- Opening Delimiter -

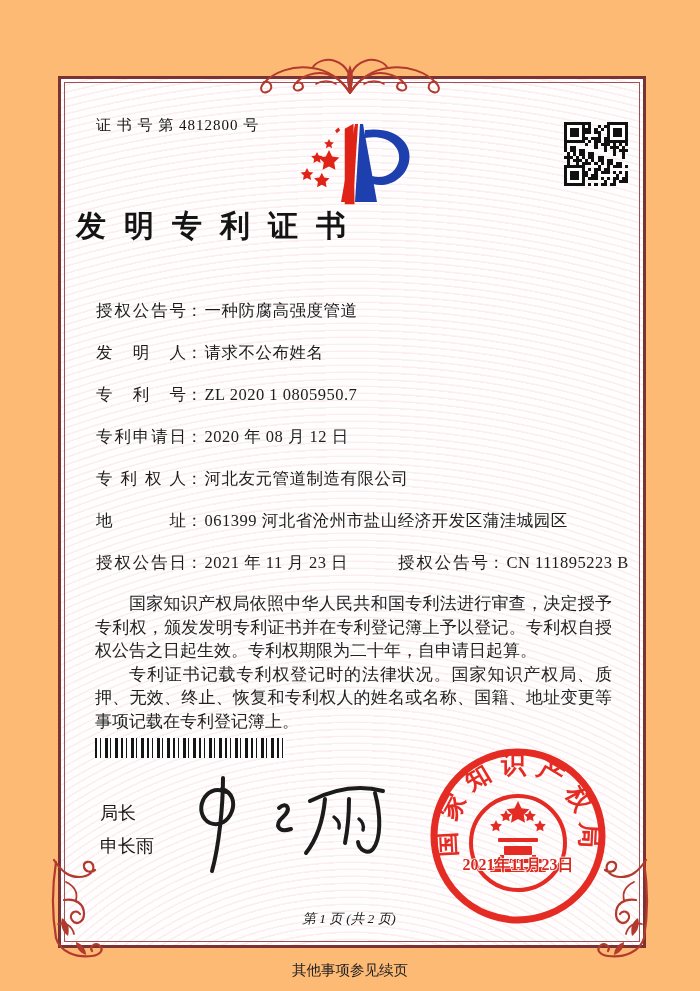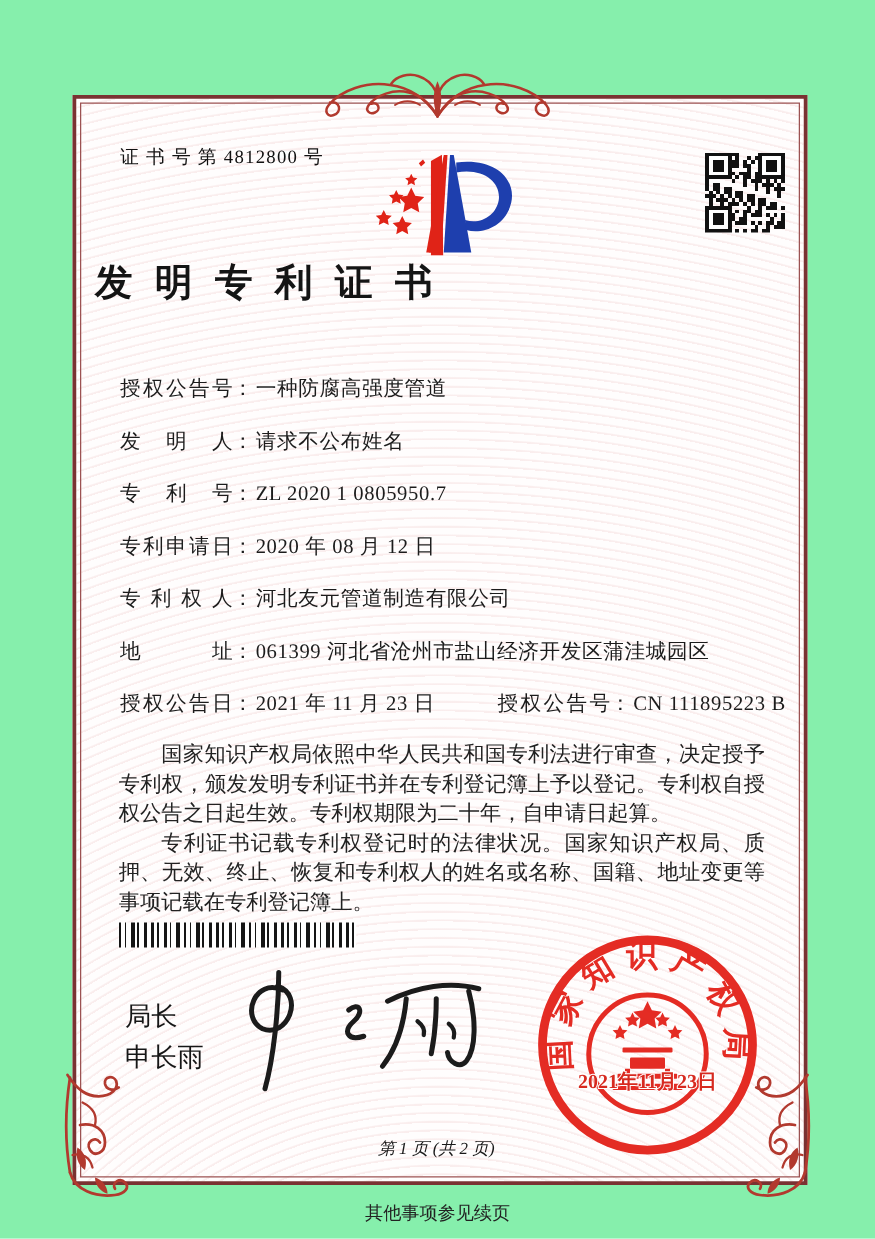--- a/index.html
+++ b/index.html
@@ -3,7 +3,7 @@
 <meta charset="utf-8">
 <style>
   html,body{margin:0;padding:0;background:#ffffff;}
-  .page{position:relative;width:700px;height:991px;background:#86efac;overflow:hidden;
+  .page{position:relative;width:700px;height:991px;background:#fdba74;overflow:hidden;
         font-family:"Liberation Serif","DejaVu Serif",serif;color:#1c1c1c;}
 
   

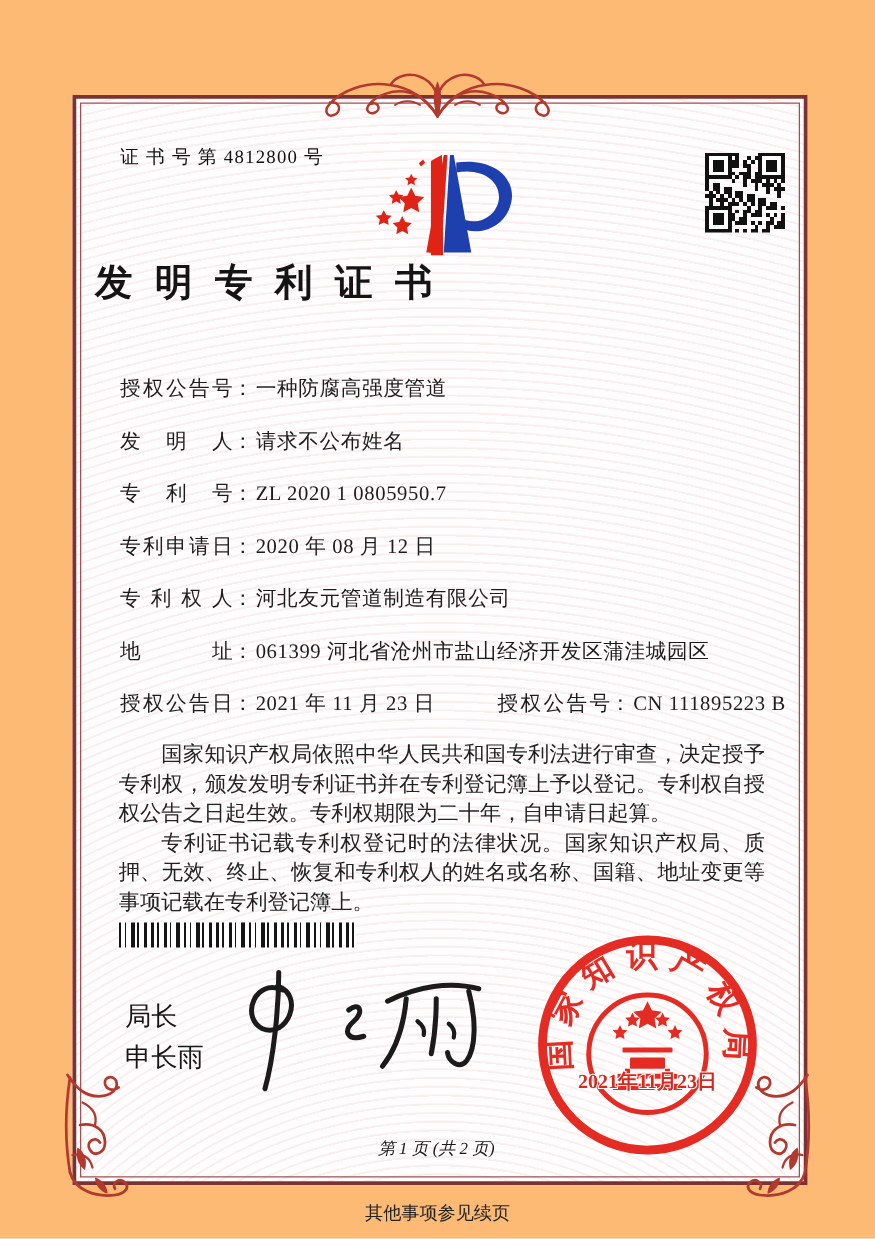--- a/index.html
+++ b/index.html
@@ -46,7 +46,7 @@
       #151515 20px 23px,#fff 23px 26px);}
 
   
-  .director{position:absolute;left:100px;top:797px;font-size:21px;line-height:33px;color:#161616;}
+  .director{position:absolute;left:100px;top:797px;font-size:18px;line-height:33px;color:#161616;}
   .signature{position:absolute;left:182px;top:772px;width:218px;height:108px;}
   .seal{position:absolute;left:428px;top:746px;width:180px;height:180px;opacity:0.95;}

- Closing Delimiter -

■ Problem to work on ■
From the first line above down to the line with "#151515 20px 23px,#fff", reproduce every line and no others, omitting pictures.

■ Answer space ■
--- a/index.html
+++ b/index.html
@@ -3,7 +3,7 @@
 <meta charset="utf-8">
 <style>
   html,body{margin:0;padding:0;background:#ffffff;}
-  .page{position:relative;width:700px;height:991px;background:#86efac;overflow:hidden;
+  .page{position:relative;width:700px;height:991px;background:#fdba74;overflow:hidden;
         font-family:"Liberation Serif","DejaVu Serif",serif;color:#1c1c1c;}
 
   

--- a/index.html
+++ b/index.html
@@ -46,7 +46,7 @@
       #151515 20px 23px,#fff 23px 26px);}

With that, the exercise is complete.